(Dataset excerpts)
+ + + + +

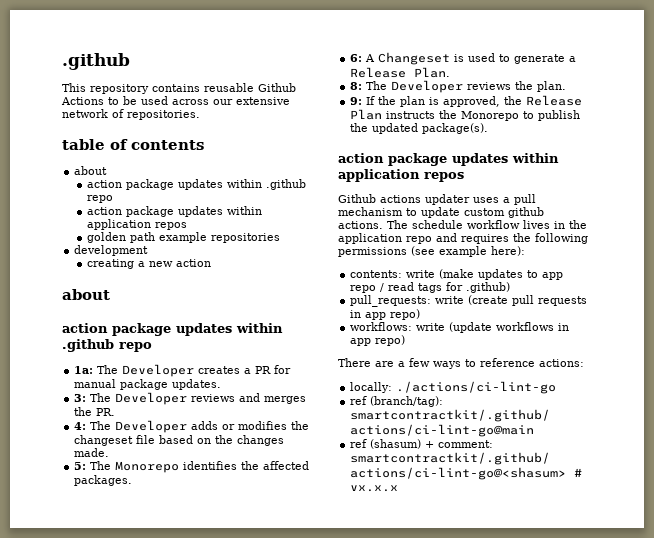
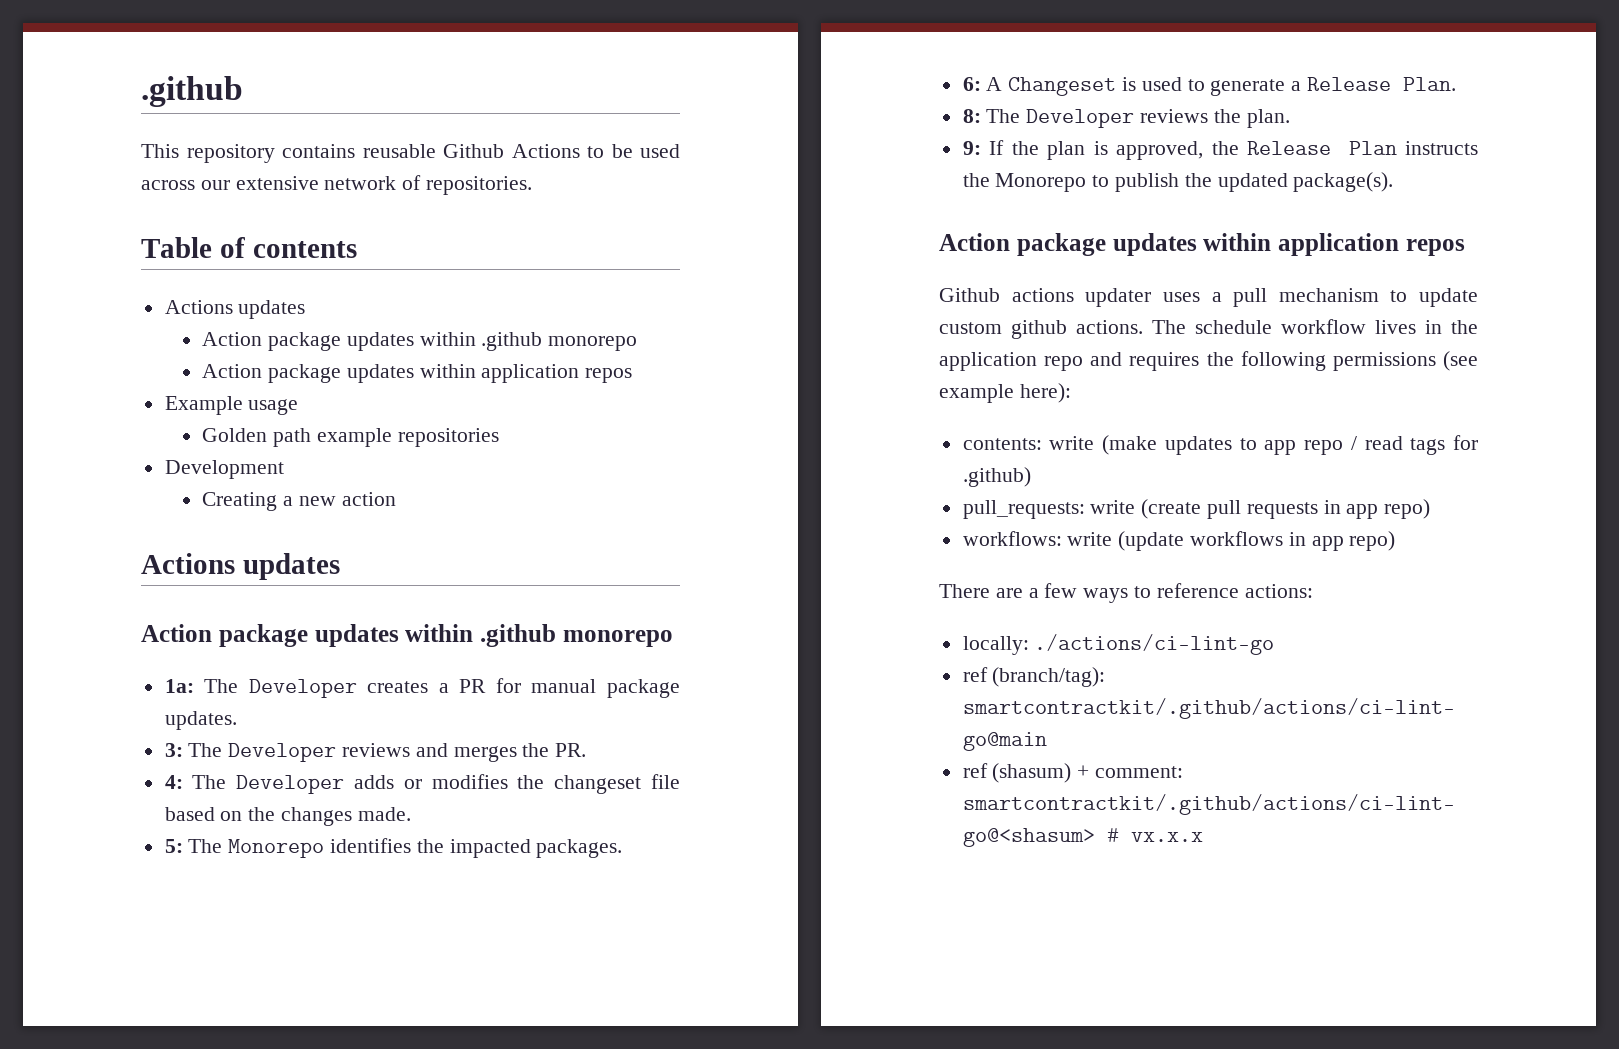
- table of contents
- about
- action package updates within .github repo
- action package updates within application repos
- golden path example repositories
+ Table of contents
+ Actions updates
+ Action package updates within .github monorepo
+ Action package updates within application repos
+ Example usage
+ Golden path example repositories
- development
- creating a new action
- about
- action package updates within .github repo
+ Development
+ Creating a new action
+ Actions updates
+ Action package updates within .github monorepo
- 5: The Monorepo identifies the affected packages.
+ 5: The Monorepo identifies the impacted packages.
  9: If the plan is approved, the Release Plan instructs the Monorepo to publish the updated package(s).
- action package updates within application repos
+ Action package updates within application repos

+ + + + +

■ **Directions**: Copy out each line from the preceding entries that mentions the word "contents".

■ **Answer to this exercise**:
- table of contents
+ Table of contents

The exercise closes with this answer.